Mesdames, messieurs les élus,

Mesdames et Messieurs les officiers, militaires, pompiers et anciens combattants,

Mesdames et messieurs les membres des associations,

Mesdames et messieurs les instituteurs, 

Chers enfants, dont la participation nous fait toujours plaisir,

Chères Peinturaudes, chers Peinturauds,

Nous voici réunis pour honorer, un an après le centenaire de l’armistice du 11 novembre 1918,  tous les morts pour notre patrie, la France.

Commémorer, c’est faire de l’éducation civique, de la pédagogie citoyenne. Rappelons l’Histoire :

En 1914, les tensions sont extrêmes en Europe. Elles tiennent essentiellement à l'inadéquation entre les frontières des États et les vœux formulés par les différentes nations.

L'assassinat, le 28 juin 1914, de l'archiduc François Ferdinand, héritier d'Autriche-Hongrie est le déclencheur de la guerre. Un complexe jeu d'alliances faisant entrer dans le conflit presque tous les États européens, auxquels s'ajoutent les États-Unis en 1917.

Il s’agit d’une guerre nouvelle qui consacre le primat de l'artillerie lourde et inaugure de nouveaux types de combats (guerre de tranchées, utilisation de gaz toxiques, des avions et des chars d'assaut).
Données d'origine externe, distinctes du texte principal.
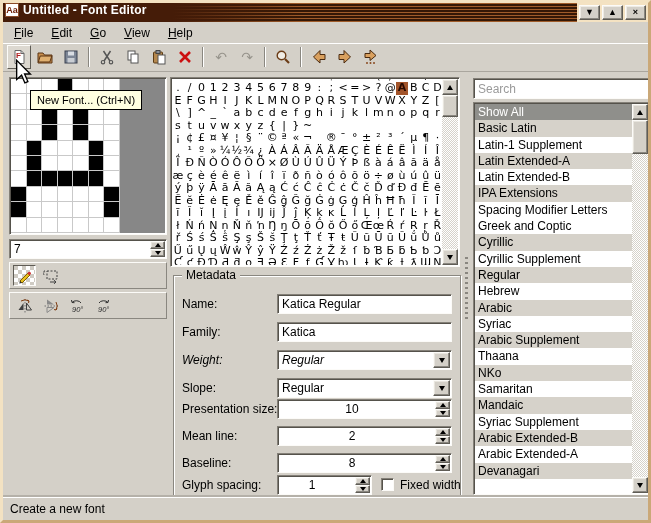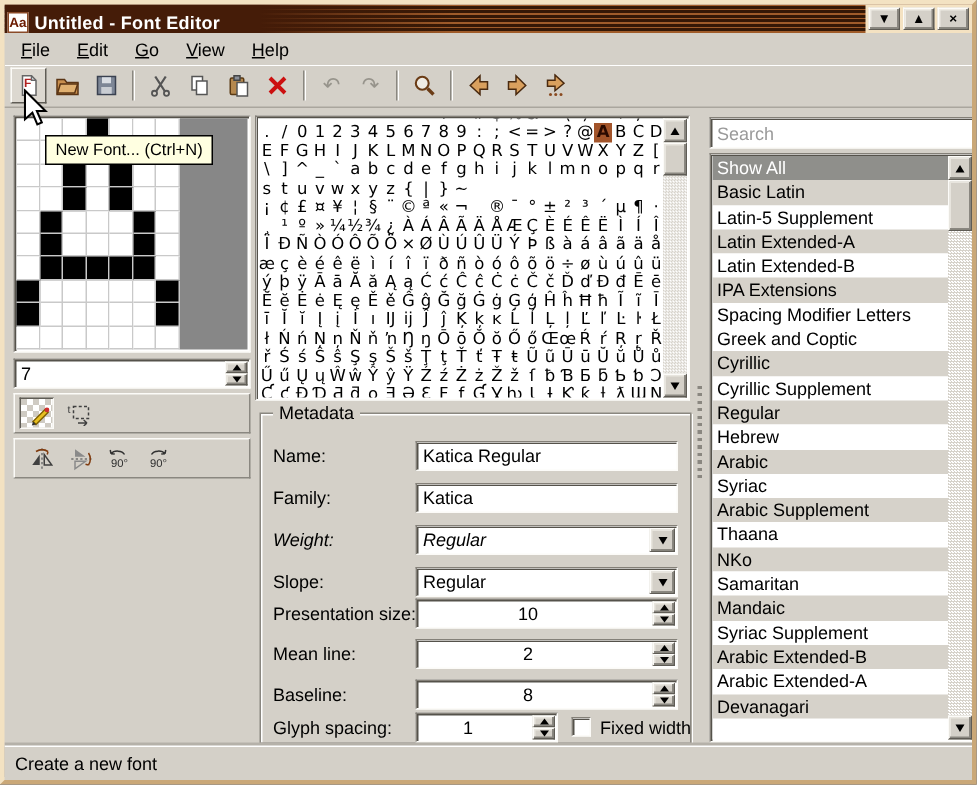--- a/index.html
+++ b/index.html
@@ -8,7 +8,7 @@
     border:3px solid;border-color:#f3e2c2 #caa878 #caa878 #f3e2c2;outline:1px solid #7a5a30;
     font-family:"Liberation Sans",sans-serif;color:#000;overflow:hidden;}
   
-  .titlebar{position:absolute;left:0;top:0;right:0;height:19px;display:flex;align-items:flex-end;
+  .titlebar{position:absolute;left:0;top:0;right:0;height:19px;display:flex;align-items:flex-start;
     background:
       linear-gradient(90deg,#451c08 0,#451c08 170px,rgba(69,28,8,0) 300px),
       repeating-linear-gradient(180deg,#a05c2a 0 1px,#351806 1px 3px);}

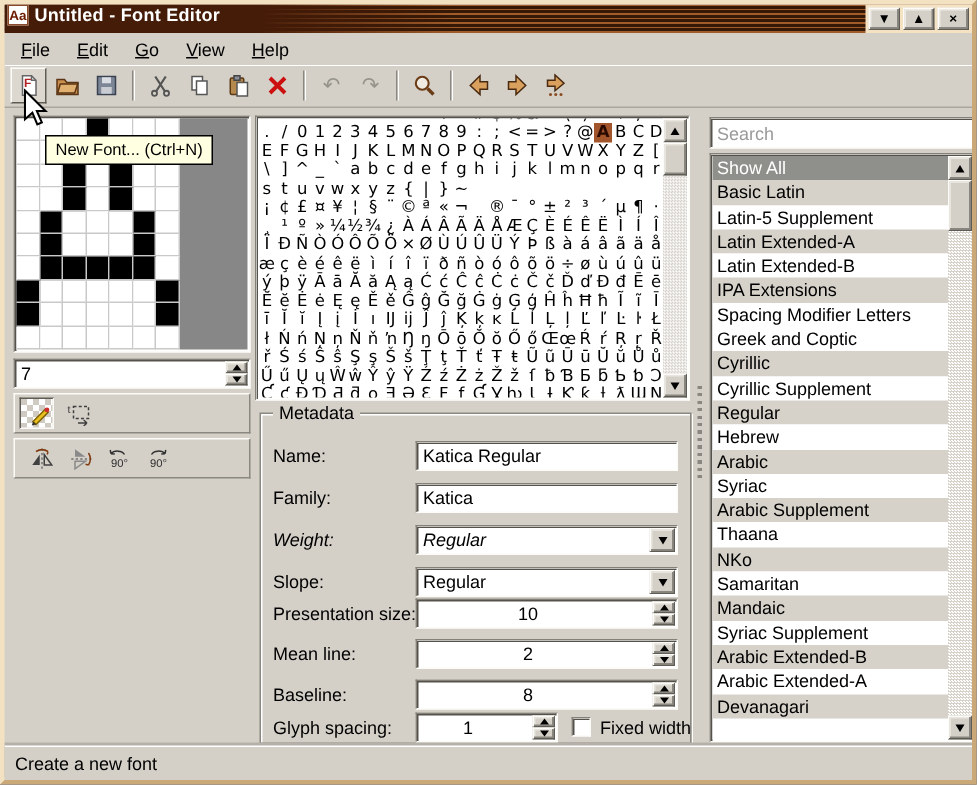--- a/index.html
+++ b/index.html
@@ -865,7 +865,7 @@
     <div class="bl-items" id="block-items">
         <div class="bl-row sel">Show All</div>
         <div class="bl-row alt">Basic Latin</div>
-        <div class="bl-row">Latin-5 Supplement</div>
+        <div class="bl-row">Latin-1 Supplement</div>
         <div class="bl-row alt">Latin Extended-A</div>
         <div class="bl-row">Latin Extended-B</div>
         <div class="bl-row alt">IPA Extensions</div>

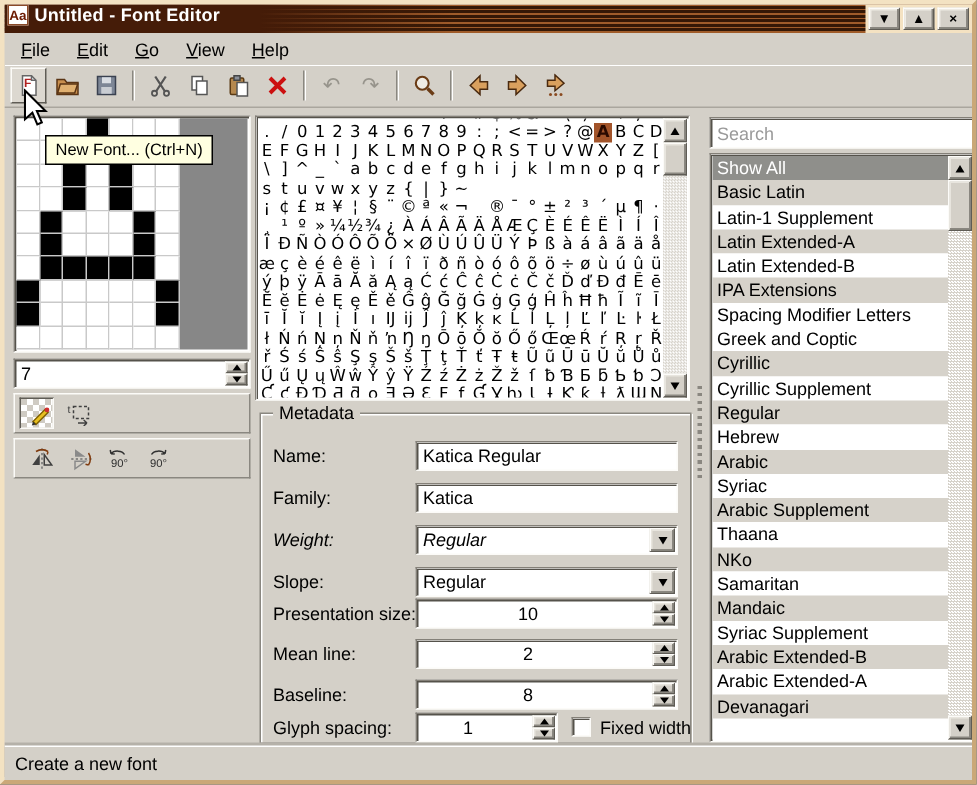--- a/index.html
+++ b/index.html
@@ -54,7 +54,7 @@
     display:flex;align-items:center;padding-left:3px;gap:3px;}
   .toolrow.r1{top:259px;}
   .toolrow.r2{top:289px;}
-  .minibtn{width:23px;height:21px;display:flex;align-items:center;justify-content:flex-end;}
+  .minibtn{width:23px;height:21px;display:flex;align-items:center;justify-content:center;font-style:italic;}
   .minibtn.pressed{border:1px solid;border-color:#5f5c55 #fcfbf8 #fcfbf8 #5f5c55;
     background:conic-gradient(#fff 0 25%,#cfcbc3 0 50%,#fff 0 75%,#cfcbc3 0);background-size:8px 8px;}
La Marne, le Chemin des Dames, Verdun, quelques noms de batailles restées tristement célèbres au regard de l’histoire et qui coûtèrent si cher en vie humaine.
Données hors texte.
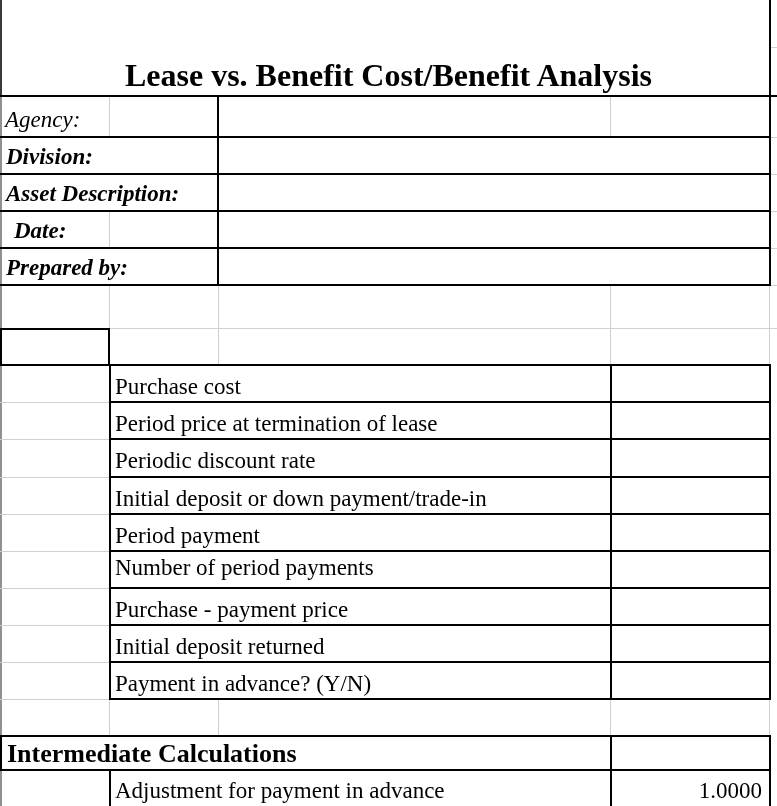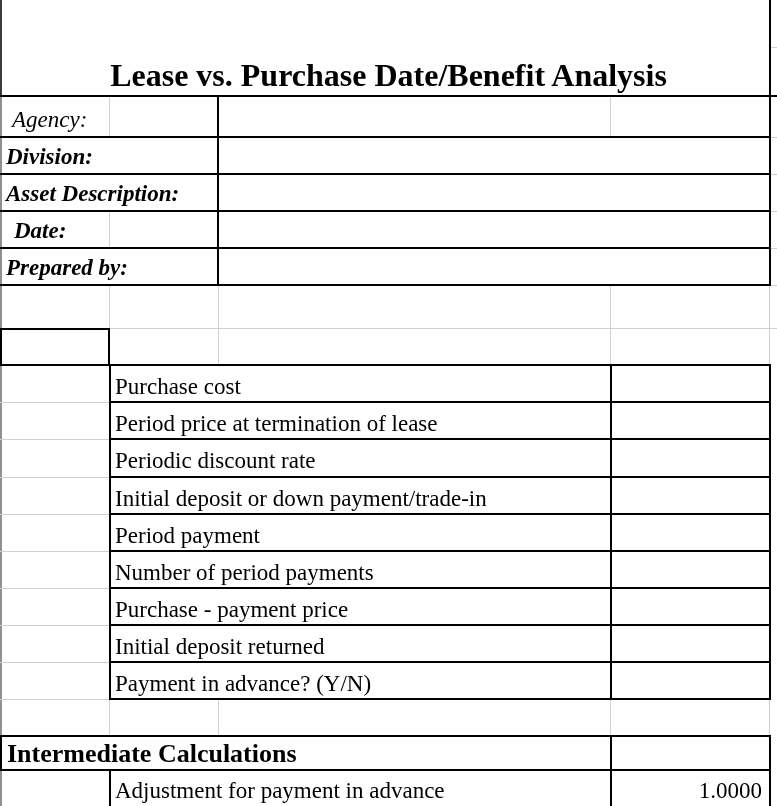--- a/index.html
+++ b/index.html
@@ -103,7 +103,7 @@
   <div class="vl" style="left:109px;top:769px;width:2px;height:37px;"></div>
 
   <div class="cell bcenter title" style="left:0;top:47px;width:777px;height:46px;padding-bottom:1px;">
-      <span>Lease vs. Purchase Date/Benefit Analysis</span>
+      <span>Lease vs. Benefit Cost/Benefit Analysis</span>
     </div>
 
   <div class="cell bleft formlbl-light" style="left:12px;top:96px;width:300px;height:36px;padding-bottom:20px;">

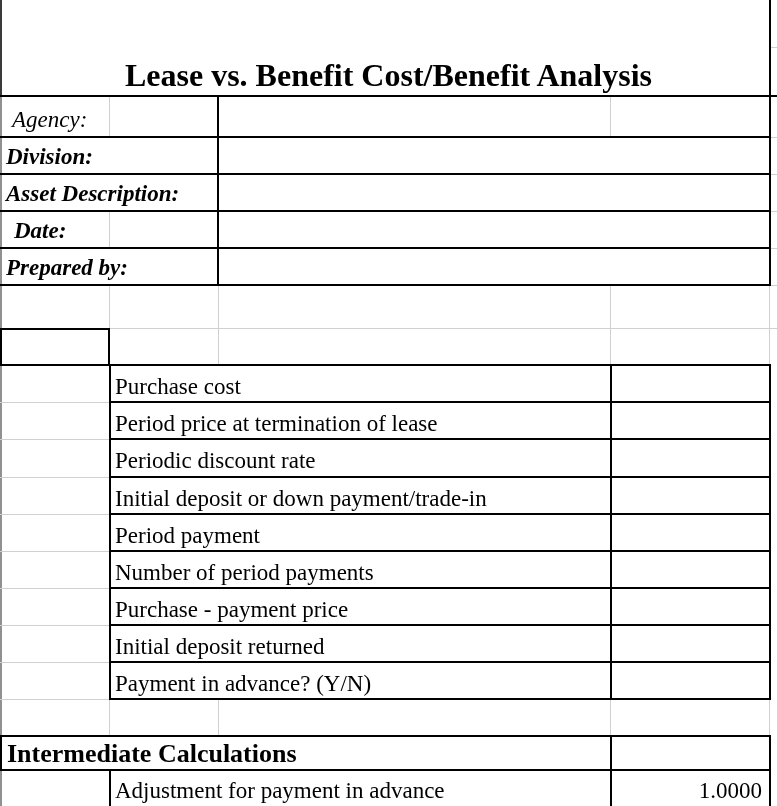--- a/index.html
+++ b/index.html
@@ -106,7 +106,7 @@
       <span>Lease vs. Benefit Cost/Benefit Analysis</span>
     </div>
 
-  <div class="cell bleft formlbl-light" style="left:12px;top:96px;width:300px;height:36px;padding-bottom:20px;">
+  <div class="cell bleft formlbl-light" style="left:5px;top:96px;width:300px;height:36px;padding-bottom:20px;">
       <span>Agency:</span>
     </div>
   <div class="cell bleft formlbl" style="left:6px;top:137px;width:300px;height:32px;padding-bottom:4px;">

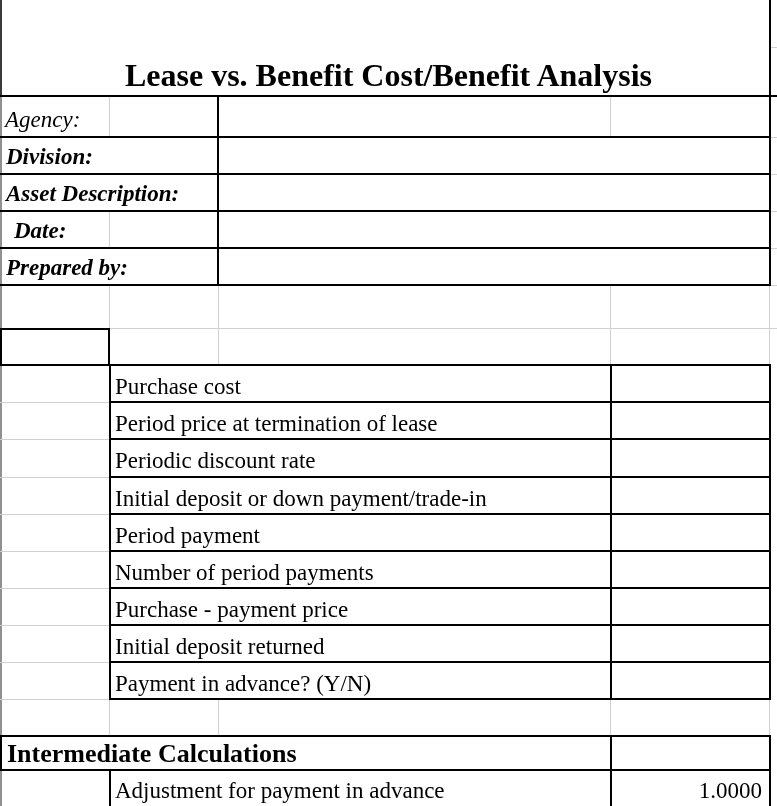--- a/index.html
+++ b/index.html
@@ -144,7 +144,7 @@
   <div class="cell bleft rowlbl" style="left:115px;top:515px;width:490px;height:33px;padding-bottom:4px;">
       <span>Period payment</span>
     </div>
-  <div class="cell bleft rowlbl" style="left:115px;top:552px;width:490px;height:33px;padding-bottom:4px;">
+  <div class="cell bleft rowlbl" style="left:115px;top:552px;width:490px;height:33px;padding-bottom:4px;align-items:center;">
       <span>Number of period payments</span>
     </div>
   <div class="cell bleft rowlbl" style="left:115px;top:589px;width:490px;height:33px;padding-bottom:4px;">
La « Grande Guerre » se solde par plus de dix millions de morts, et des dizaines de millions de blessés d'autant plus graves que les armes étaient plus meurtrières. Ce sont des centaines de milliers de veuves et d’orphelins, et, pour notre commune, plus de 50 morts pour la France.

Ne les oublions jamais !

Le 11 novembre 1918, à 11 heures du matin, les cloches de toutes les églises sonnent. C’est  l’armistice, la fin de quatre ans de cette guerre abominable.

Il est important de se souvenir que la France n’est rien sans ce que les Français ont en commun. L’histoire d’un pays, c’est le ciment de son unité. Durant ces quatre années, les Français se sont appliqués à rester unis : c’est pourquoi ce jour est le souvenir d’une victoire.
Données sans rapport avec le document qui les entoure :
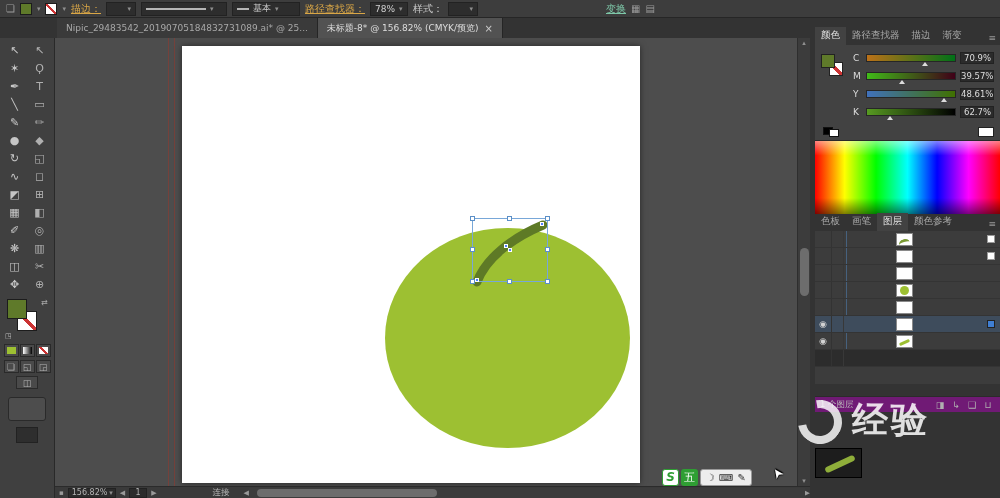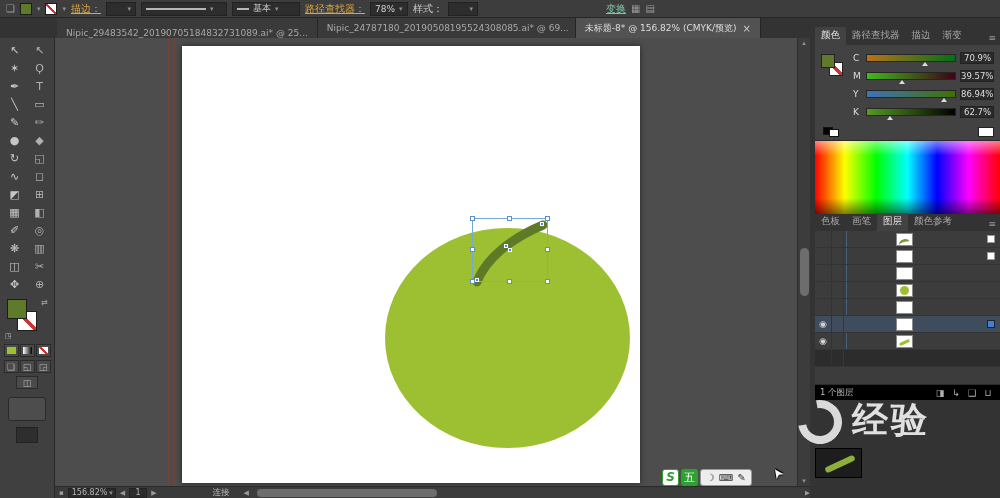--- a/index.html
+++ b/index.html
@@ -26,7 +26,7 @@
     display:flex; align-items:flex-end; padding-left:57px; }
   .doc-tab { height:20px; display:flex; align-items:center; gap:6px; padding:0 9px; background:#3a3a3a;
     border-right:1px solid #252525; font-size:9px; color:#a8a8a8; white-space:nowrap; overflow:hidden; flex:none; }
-  .doc-tab.t0 { max-width:264px;align-items:flex-end; }
+  .doc-tab.t0 { max-width:264px; }
   .doc-tab.t1 { max-width:258px; }
   .doc-tab.active { background:#525252; color:#ddd; }
   .tab-close { color:#c9c9c9; font-size:10px; }

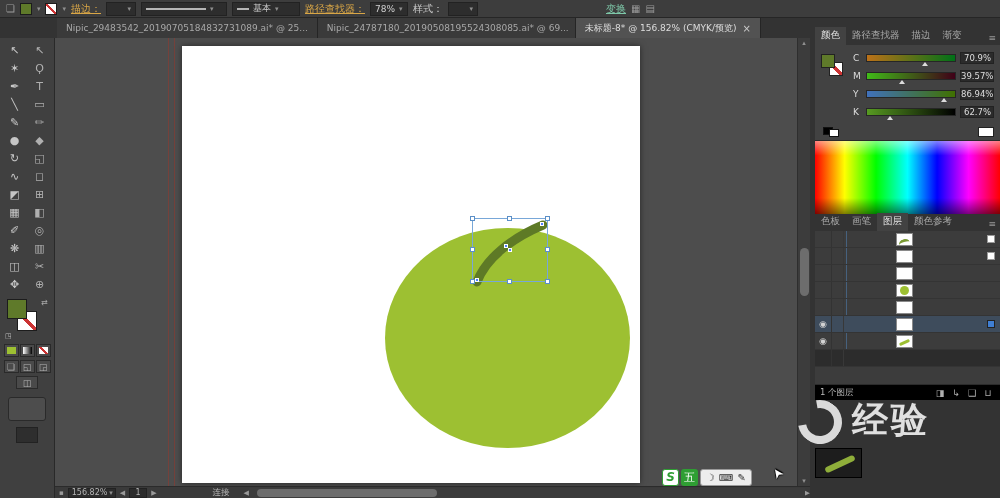--- a/index.html
+++ b/index.html
@@ -206,9 +206,6 @@
   <div class="doc-tab t0">
       <span>Nipic_29483542_20190705184832731089.ai* @ 25...</span>
     </div>
-  <div class="doc-tab t1">
-      <span>Nipic_24787180_20190508195524308085.ai* @ 69...</span>
-    </div>
   <div class="doc-tab active">
       <span>未标题-8* @ 156.82% (CMYK/预览)</span>
       <span class="tab-close">×</span>

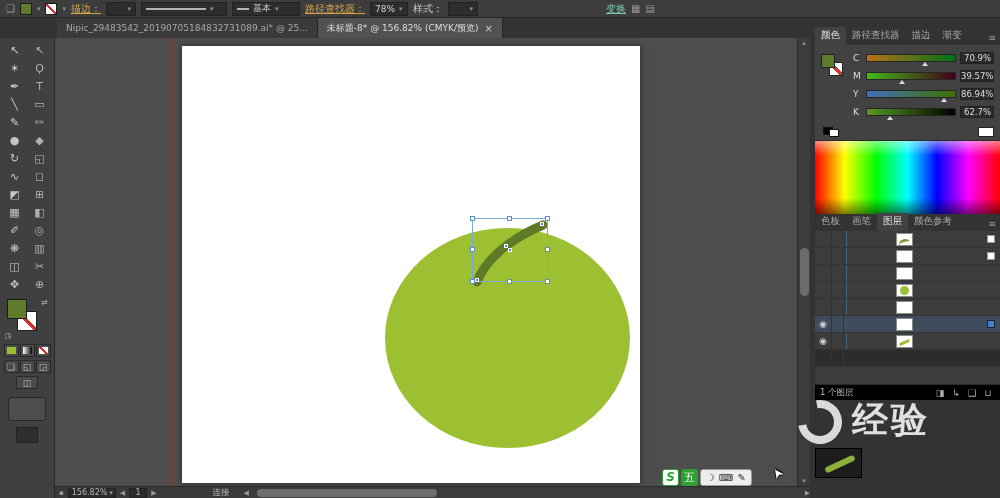--- a/index.html
+++ b/index.html
@@ -352,7 +352,7 @@
       <div class="s-track y">
           <span class="s-marker" style="left: 86.94%;"></span>
         </div>
-      <span class="s-val">86.94%</span>
+      <span class="s-val">48.61%</span>
     </div>
     <div class="srow">
       <span class="s-ch">K</span>

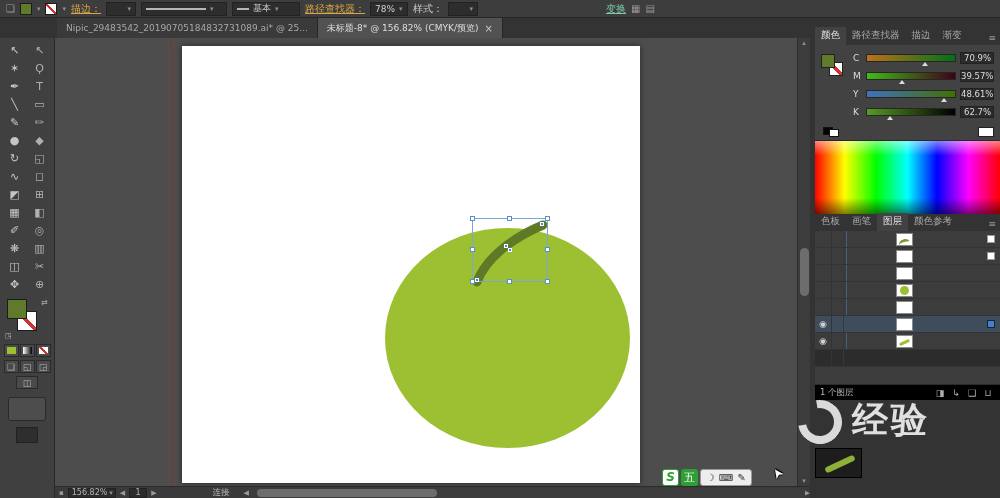--- a/index.html
+++ b/index.html
@@ -139,8 +139,8 @@
   .l-ind { position:absolute; right:5px; top:4px; width:8px; height:8px; }
   .lrow[data-ind="outline"] .l-ind { background:#fff; border:1px solid #999; }
   .lrow[data-ind="blue"] .l-ind { background:#3f7fd4; border:1px solid #222; }
-  #layers-footer { height:16px; background:#000000; border-top:1px solid #2b2b2b; display:flex;
-    align-items:center; font-size:8.5px; color:#bbb; padding:0 5px; gap:2px; }
+  #layers-footer { height:16px; background:#701a75; border-top:1px solid #2b2b2b; display:flex;
+    align-items:center; font-size:8.5px; color:#bbb; padding:0 5px; gap:2px;margin-top:12px; }
   .lf-spacer { flex:1; }
   .lf-icon { width:14px; text-align:center; font-size:9px; color:#b0b0b0; }
   #dock-empty { height:98px; background:#333; }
La Première Guerre mondiale, c’est l’histoire d’une des plus grandes souffrances humaines. C’est au nom de l’homme, de tous les hommes, qu’il est nécessaire d’en garder la mémoire. Et tous les ans, un jour n’est pas de trop pour faire vivre ce souvenir.

Pour terminer mon message, en ce jour du 11 novembre 2019,  en mémoire et en hommage aux victimes civiles et militaires de tous les conflits et de toutes les guerres où notre Patrie s’est trouvée ou se trouve encore engagée, disons ensemble avec force et conviction :

Vive notre république Française !

Vive la France notre Patrie !

Vive l’Europe !

Et Vive la Paix !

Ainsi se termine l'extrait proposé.